==== Source data ====
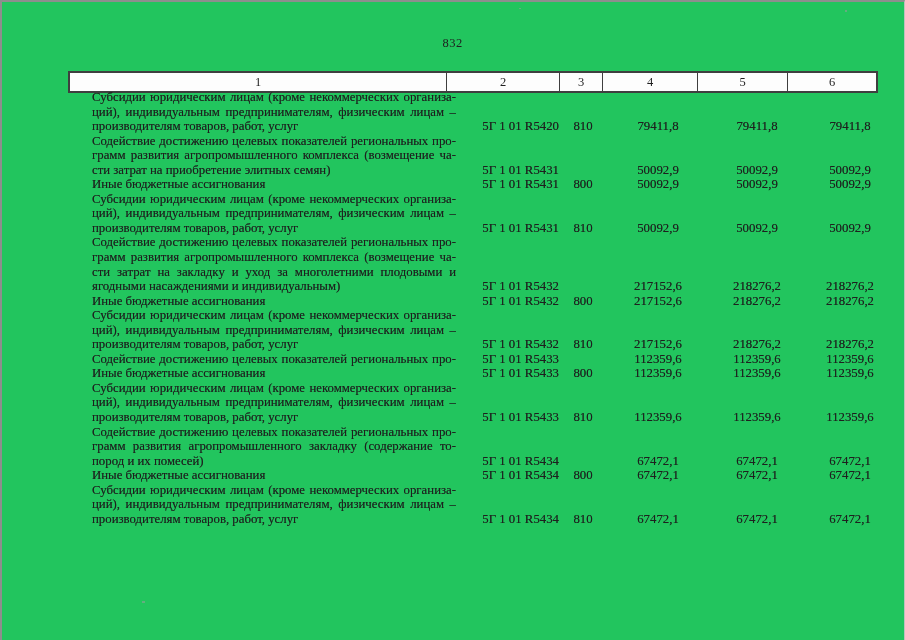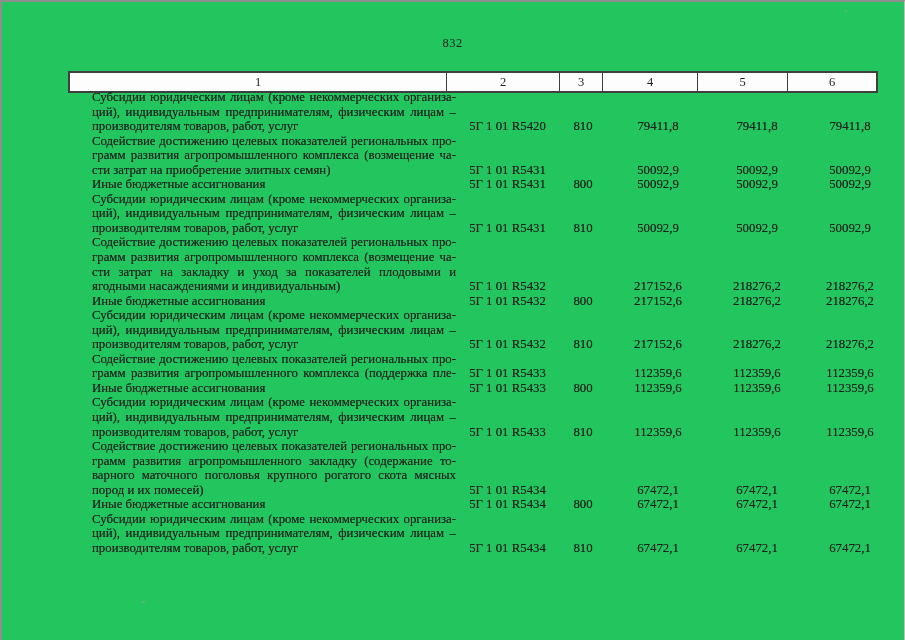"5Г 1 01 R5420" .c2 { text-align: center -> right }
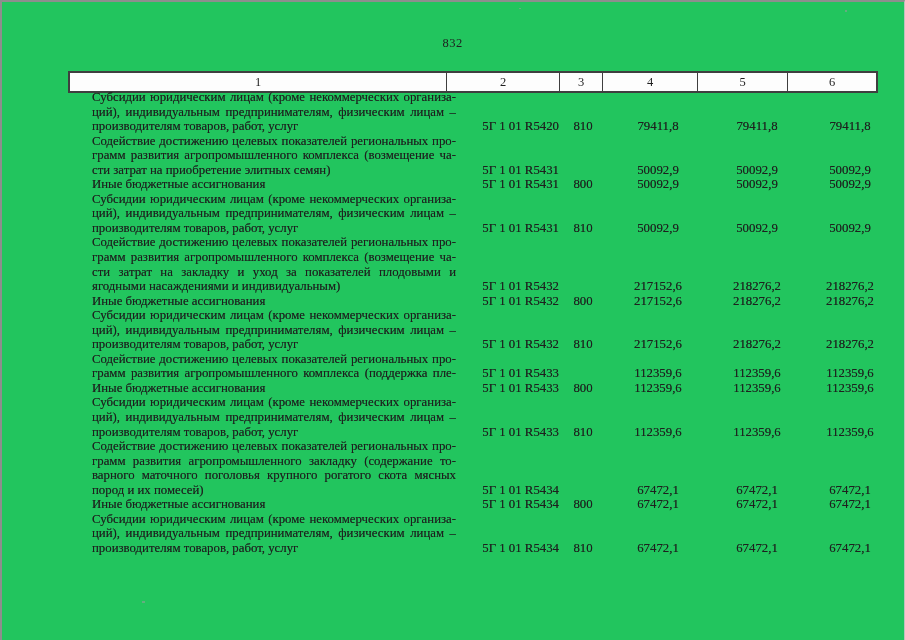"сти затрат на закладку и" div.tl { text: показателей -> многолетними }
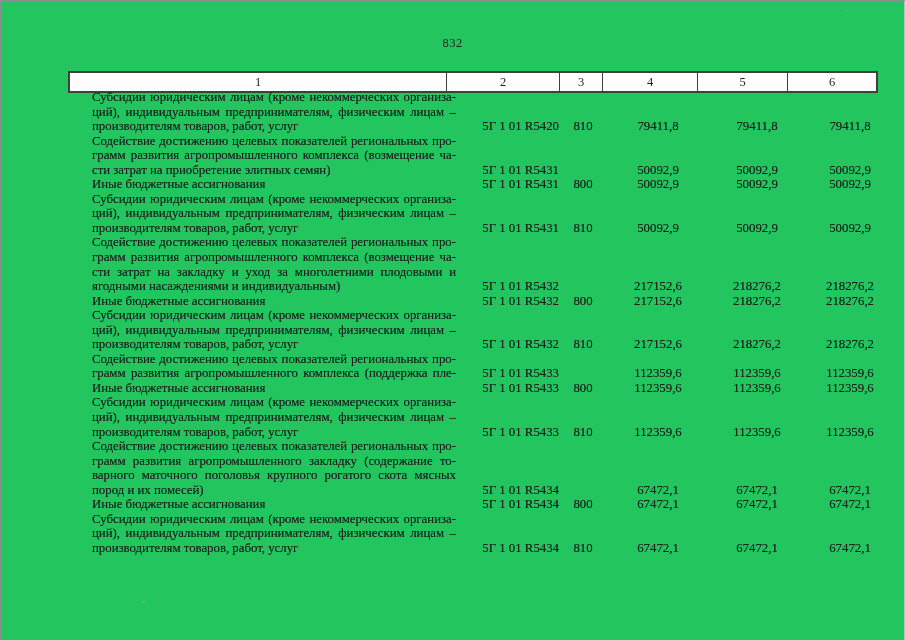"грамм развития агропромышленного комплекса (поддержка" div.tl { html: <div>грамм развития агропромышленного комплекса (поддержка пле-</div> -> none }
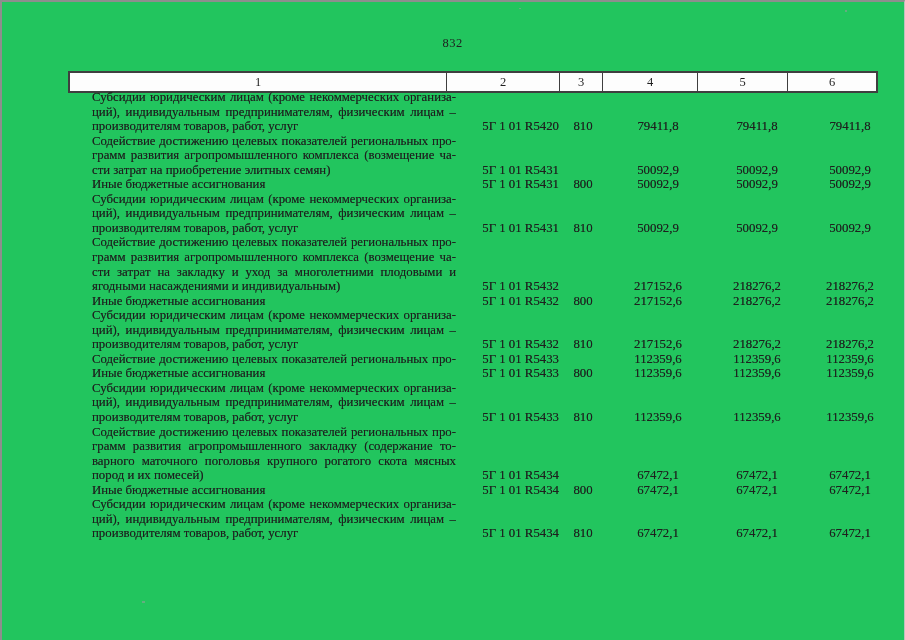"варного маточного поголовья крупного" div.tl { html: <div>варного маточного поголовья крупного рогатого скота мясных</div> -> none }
====
==== Source data ====
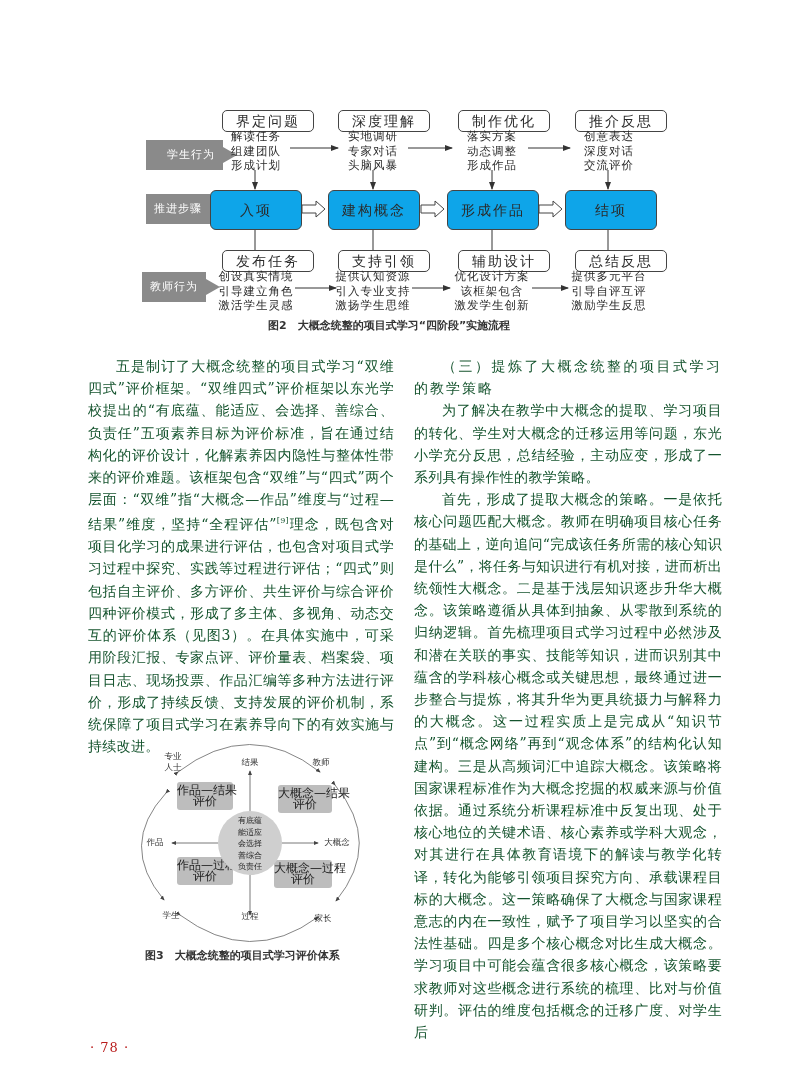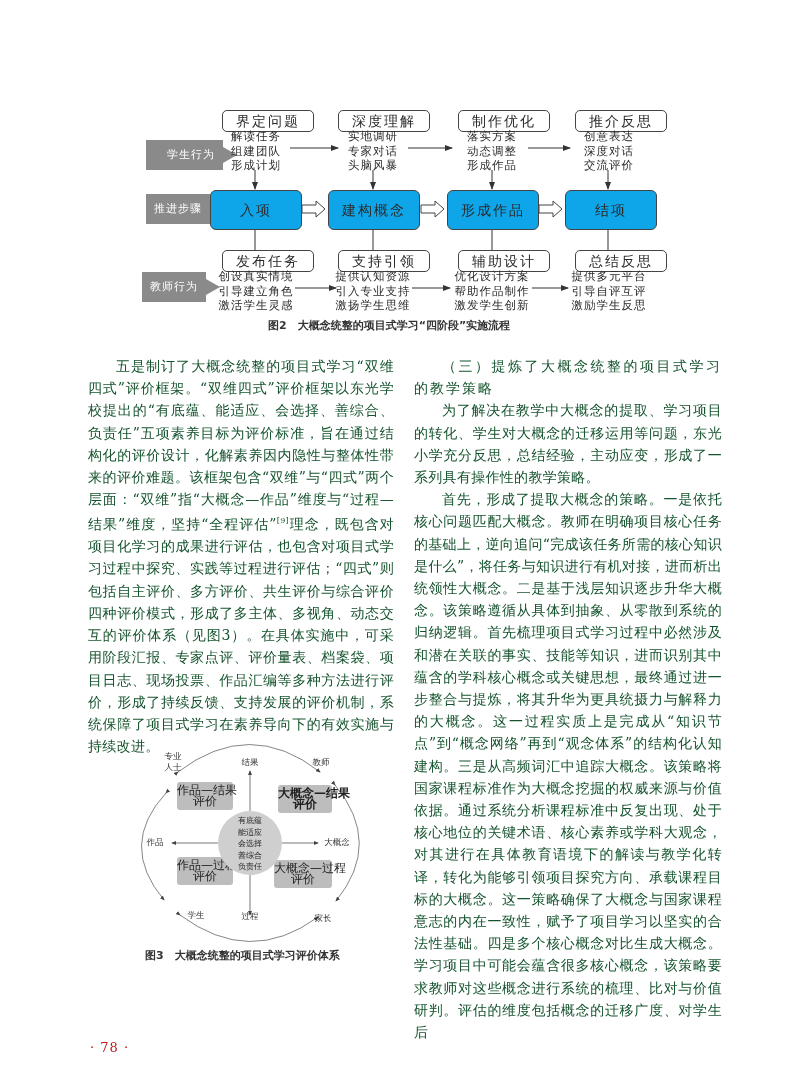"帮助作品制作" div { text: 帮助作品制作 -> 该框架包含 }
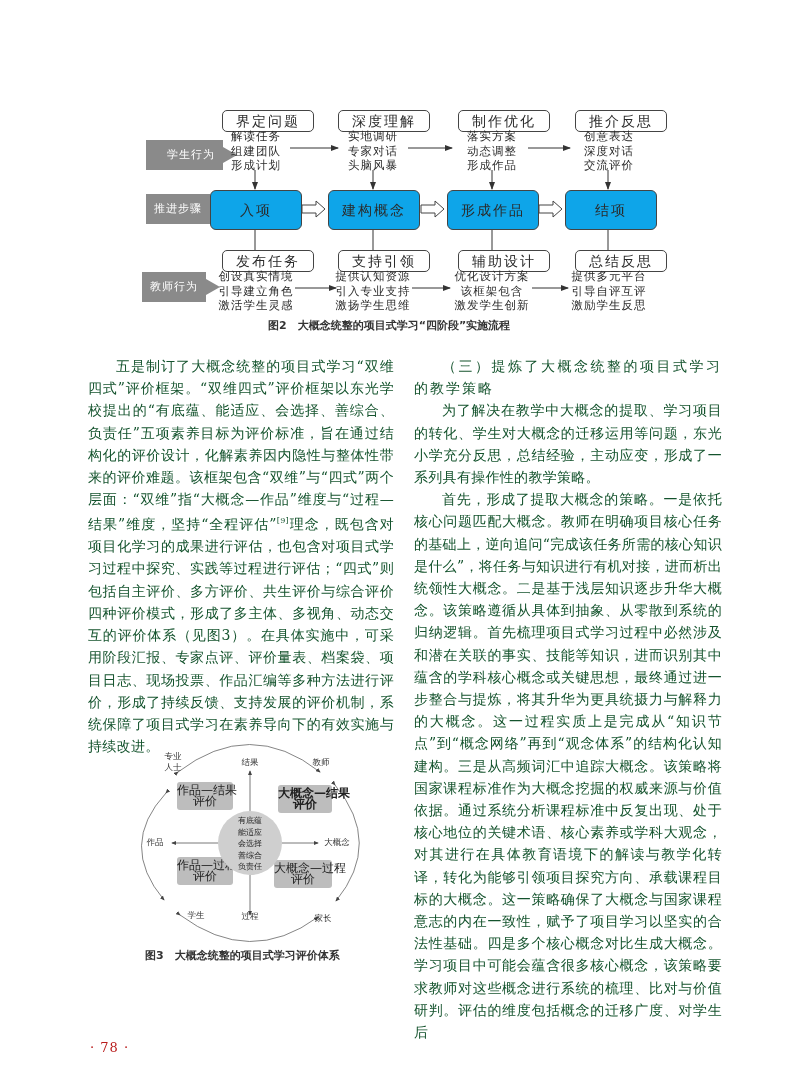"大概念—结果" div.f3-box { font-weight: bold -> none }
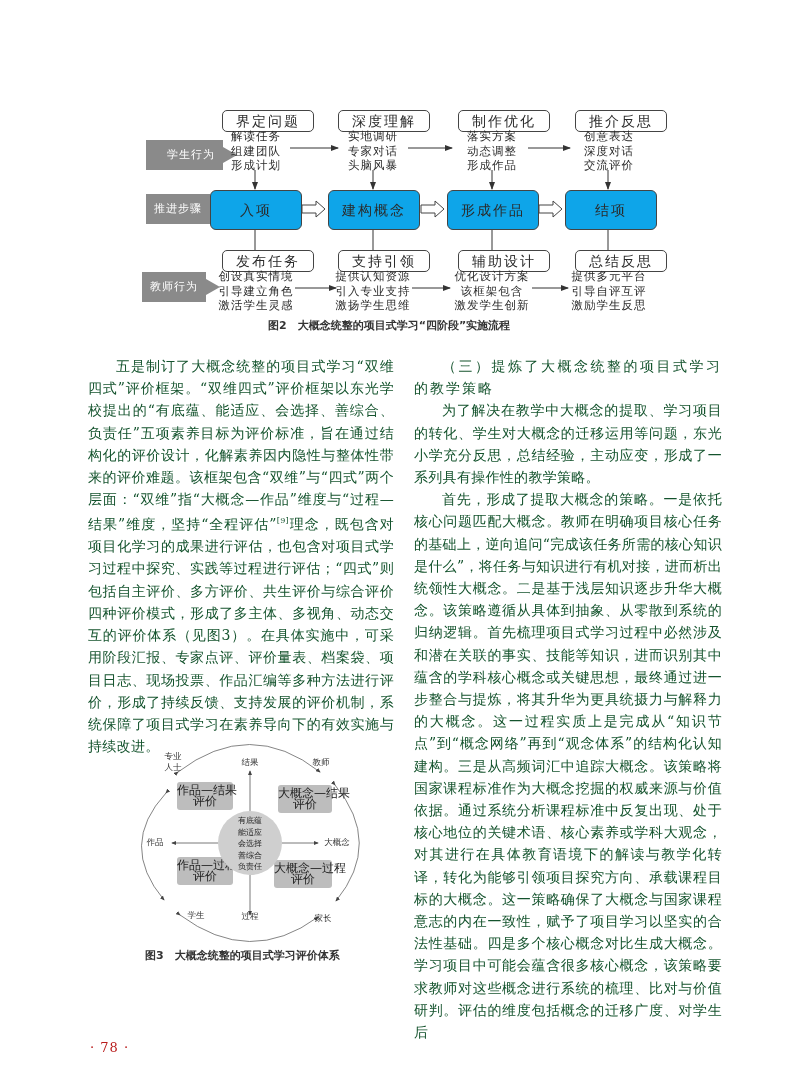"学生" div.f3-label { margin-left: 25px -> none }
====
Task goal => Starting at the line above with "text-align: center ->", output every line exactly up to and including the line with "html: <div>варного маточного", but none of the pictures.

Worked solution =>
"5Г 1 01 R5420" .c2 { text-align: center -> right }
"сти затрат на закладку и" div.tl { text: показателей -> многолетними }
"грамм развития агропромышленного комплекса (поддержка" div.tl { html: <div>грамм развития агропромышленного комплекса (поддержка пле-</div> -> none }
"варного маточного поголовья крупного" div.tl { html: <div>варного маточного поголовья крупного рогатого скота мясных</div> -> none }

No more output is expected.